Russia Resumes LPG Exports via Kerch Port Despite Security Concerns

In a noteworthy move, Russian producers of liquefied petroleum gas (LPG) have reinstated regular exports of propane and butane through the port of Kerch in Crimea, ending an eight-year hiatus, industry sources have revealed. This decision comes despite lingering security threats and challenges.

Regular LPG exports from Kerch had been halted in 2015 following broader international sanctions against Russian companies and producers in response to Moscow’s annexation of Crimea in 2014.

The resumption of these exports underscores Russia’s ability to navigate international sanctions and sustain its sea-borne energy exports. According to sources who requested anonymity, the flow of LPG supplies from Russian plants to Kerch for further exports recommenced in the second half of June.

These supplies are currently being transported via railways to the port of Kavkaz in the Azov Sea, and from there, they travel by ferry to Kerch. This route is chosen because LPG transportation across the Crimean Bridge is prohibited.

The 12-mile (19 km) road and rail bridge, inaugurated by President Vladimir Putin in 2018, suffered an attack in October 2022, which Russia attributed to Ukraine. The bridge connects the Kerch Strait, linking the Black Sea with the smaller Azov Sea.

It’s worth noting that LPG, primarily used as a fuel for vehicles, heating, and the production of petrochemicals, has remained exempt from sweeping Western sanctions. However, Russian firms under sanctions have redirected significant LPG volumes away from Europe to the east, primarily to China, and to Russia’s Black Sea terminals for further exports to Turkey, Northern Africa, and the Balkan countries.

Traders have reported sporadic supplies of LPG from Kerch by tankers during the spring, while exports, primarily to Turkey, have become regular. According to traders, approximately 6,000 metric tons of LPG were supplied to Kerch from September 1-20. In July and August, deliveries totaled 5,800 tons.

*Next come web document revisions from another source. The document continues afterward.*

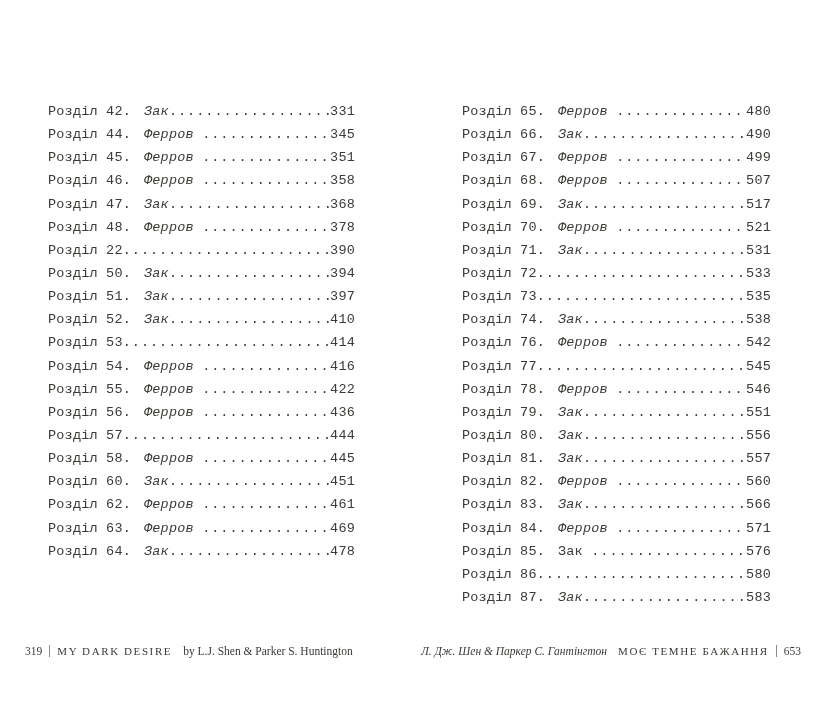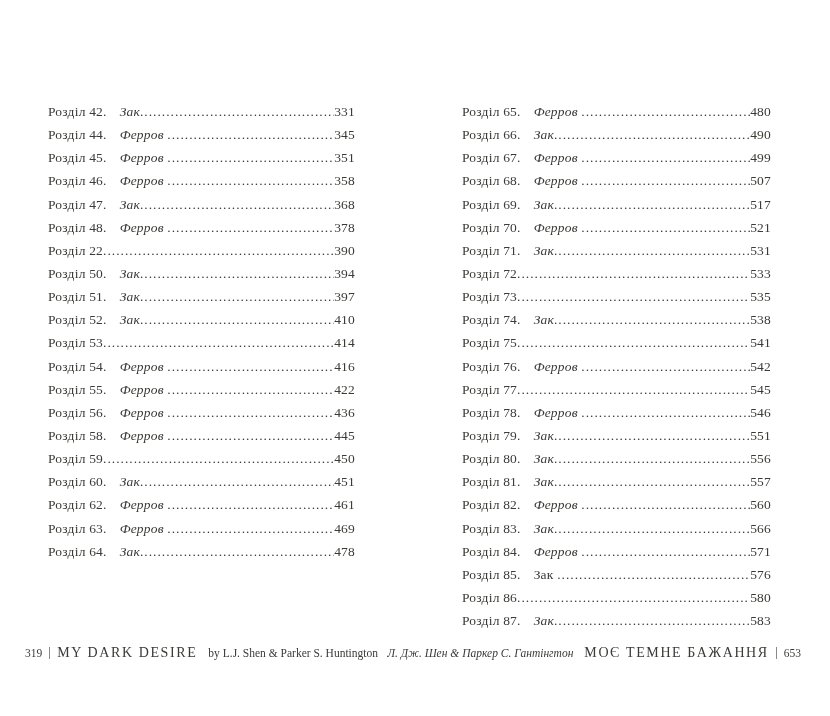--- a/index.html
+++ b/index.html
@@ -6,21 +6,21 @@
   * { box-sizing: border-box; }
   html, body { margin: 0; padding: 0; }
   body {
     width: 830px; height: 716px;
     background: #ffffff;
     font-family: "Liberation Serif", serif;
     color: var(--ink);
     position: relative;
     overflow: hidden;
   }
-  .toc-col { position: absolute; top: 104px; }
+  .toc-col { position: absolute; top: 104px; font-family: Liberation Mono, monospace; }
   .col-left  { left: 48px;  width: 307px; }
   .col-right { left: 462px; width: 309px; }
   .row {
     display: flex;
     align-items: baseline;
     height: 23.15px;
     font-size: 13.5px;
     letter-spacing: 0.2px;
   }
   .label { white-space: pre; flex: none; }
@@ -47,21 +47,21 @@
   }
   .footer-left  { left: 25px; }
   .footer-right { right: 29px; text-align: center; }
   .vbar {
     display: inline-block;
     width: 1px; height: 12px;
     background: #8d8a84;
     margin: 0 7px;
     vertical-align: -2px;
   }
-  .book-title-caps { letter-spacing: 1.6px; font-size: 14px; }
+  .book-title-caps { letter-spacing: 1.6px; font-size: 11px; }
   .byline { margin-left: 11px; }
   .authors-ua { font-style: italic; margin-right: 11px; }
 </style>
 </head>
 <body>
 
 <div>
 
   <div class="toc-col col-left" id="col-left">
   <div class="row">
@@ -156,34 +156,34 @@
     <span class="pagenum">422</span>
   </div>
 
   <div class="row">
     <span class="label">Розділ 56.</span>
     <span class="name italic">Ферров </span>
     <span class="leader"></span>
     <span class="pagenum">436</span>
   </div>
 
+  <div class="row">
+    <span class="label">Розділ 57</span>
+    <span class="name"></span>
+    <span class="leader"></span>
+    <span class="pagenum">444</span>
+  </div>
 
   <div class="row">
     <span class="label">Розділ 58.</span>
     <span class="name italic">Ферров </span>
     <span class="leader"></span>
     <span class="pagenum">445</span>
   </div>
 
-  <div class="row">
-    <span class="label">Розділ 59</span>
-    <span class="name"></span>
-    <span class="leader"></span>
-    <span class="pagenum">450</span>
-  </div>
 
   <div class="row">
     <span class="label">Розділ 60.</span>
     <span class="name italic">Зак</span>
     <span class="leader"></span>
     <span class="pagenum">451</span>
   </div>
 
 
   <div class="row">
@@ -272,26 +272,20 @@
     <span class="pagenum">535</span>
   </div>
 
   <div class="row">
     <span class="label">Розділ 74.</span>
     <span class="name italic">Зак</span>
     <span class="leader"></span>
     <span class="pagenum">538</span>
   </div>
 
-  <div class="row">
-    <span class="label">Розділ 75</span>
-    <span class="name"></span>
-    <span class="leader"></span>
-    <span class="pagenum">541</span>
-  </div>
 
   <div class="row">
     <span class="label">Розділ 76.</span>
     <span class="name italic">Ферров </span>
     <span class="leader"></span>
     <span class="pagenum">542</span>
   </div>
 
   <div class="row">
     <span class="label">Розділ 77</span>

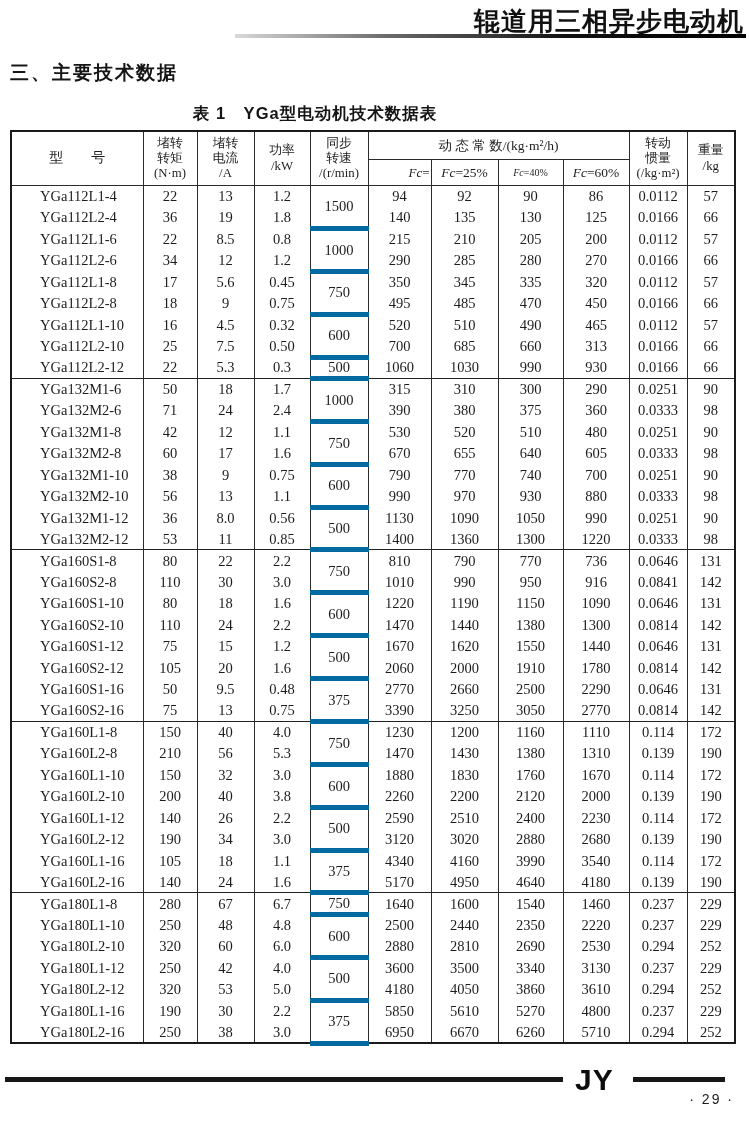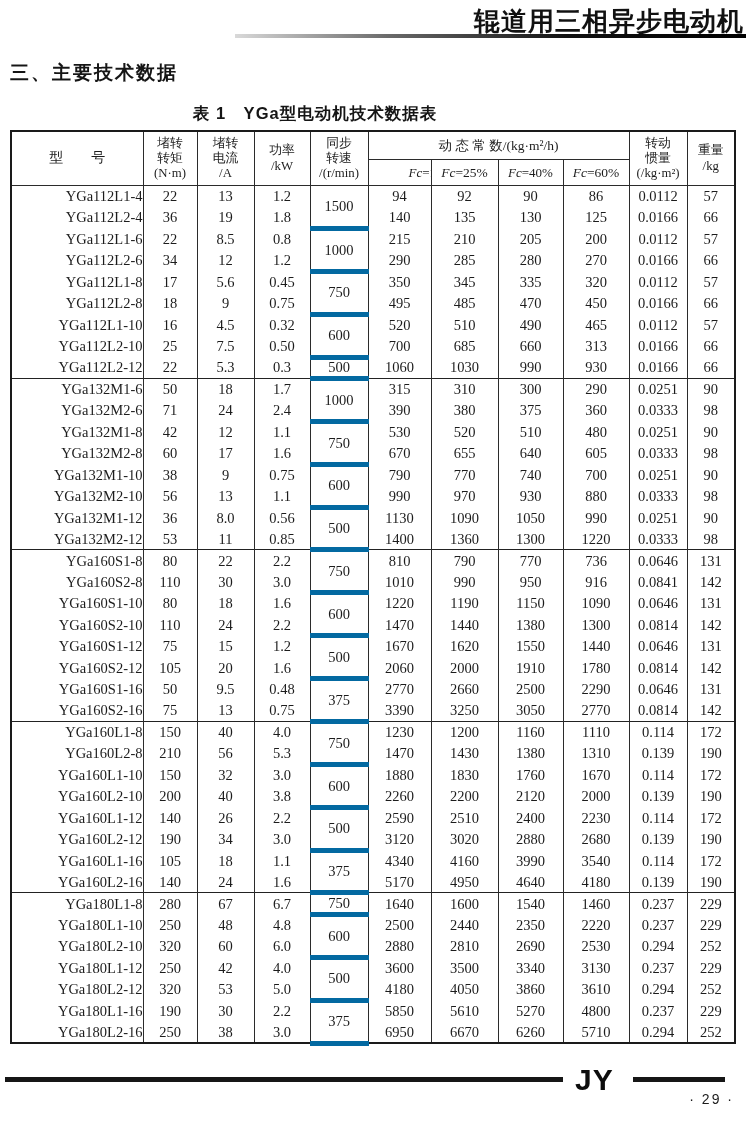--- a/index.html
+++ b/index.html
@@ -44,21 +44,21 @@
   thead th{
     font-size:12.8px;line-height:1.18;white-space:pre-line;
     border-bottom:1.5px solid #2b2b2b;
   }
   thead tr.h1 th{height:27px;}
   thead tr.h2 th{height:25px;}
   thead th.dyn{border-bottom:1px solid #2b2b2b;}
   thead .fc-i{font-style:italic;}
   tbody tr{height:21.45px;}
   tbody td{line-height:1;}
-  tbody td.model{text-align:right;padding-left:16px;}
+  tbody td.model{text-align:left;padding-left:28px;}
   tbody td.speed{border-bottom:5px solid #0369a1;border-top:1px solid #2b2b2b;}
   tbody tr.group-start td{border-top:1.5px solid #222;}
   
   .footer-rule{position:absolute;top:1076px;left:5px;width:729px;height:6px;}
   .footer-rule .seg-left{position:absolute;left:0;top:1px;width:558px;height:5px;background:#161616;}
   .footer-rule .seg-right{position:absolute;left:628px;top:1px;width:92px;height:5px;background:#161616;}
   .footer-logo{
     position:absolute;left:570px;top:-13px;width:50px;text-align:left;
     font-family:"Liberation Sans","DejaVu Sans",sans-serif;
     font-weight:900;font-size:30px;letter-spacing:1px;color:#0d0d0d;
@@ -109,21 +109,21 @@
       <th colspan="4" class="dyn" style="font-size:13.5px;">动 态 常 数/(kg·m²/h)</th>
       <th rowspan="2">转动
 惯量
 (/kg·m²)</th>
       <th rowspan="2">重量
 /kg</th>
     </tr>
     <tr class="h2">
       <th style="font-size:13px;padding-left:40px;"><span class="fc-i">Fc</span><span>=15%</span></th>
       <th style="font-size:13.5px;"><span class="fc-i">Fc</span><span>=25%</span></th>
-      <th style="font-size:13px;"><span class="fc-i">Fc</span><span>=40%</span></th>
+      <th style="font-size:10px;"><span class="fc-i">Fc</span><span>=40%</span></th>
       <th style="font-size:13.5px;margin-top:48px;"><span class="fc-i">Fc</span><span>=60%</span></th>
     </tr>
   </thead>
   <tbody>
       <tr class="group-start">
         <td class="model">YGa112L1-4</td>
         <td>22</td>
         <td>13</td>
         <td>1.2</td>
         <td class="speed" rowspan="2">1500</td>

Despite security concerns and limited tanker availability, supplies through Kerch and Russia’s southern ports remain attractive due to lower pricing. Russian LPG exports surged by 10 percent in the first half of the year compared to the same period in 2022, reaching 1.911 million tons, with seaports accounting for about a third of total overseas supplies. Notably, 34 percent of Russian LPG exports were directed to Poland, 10 percent to Latvia, 6 percent to China, and 5 percent to Afghanistan.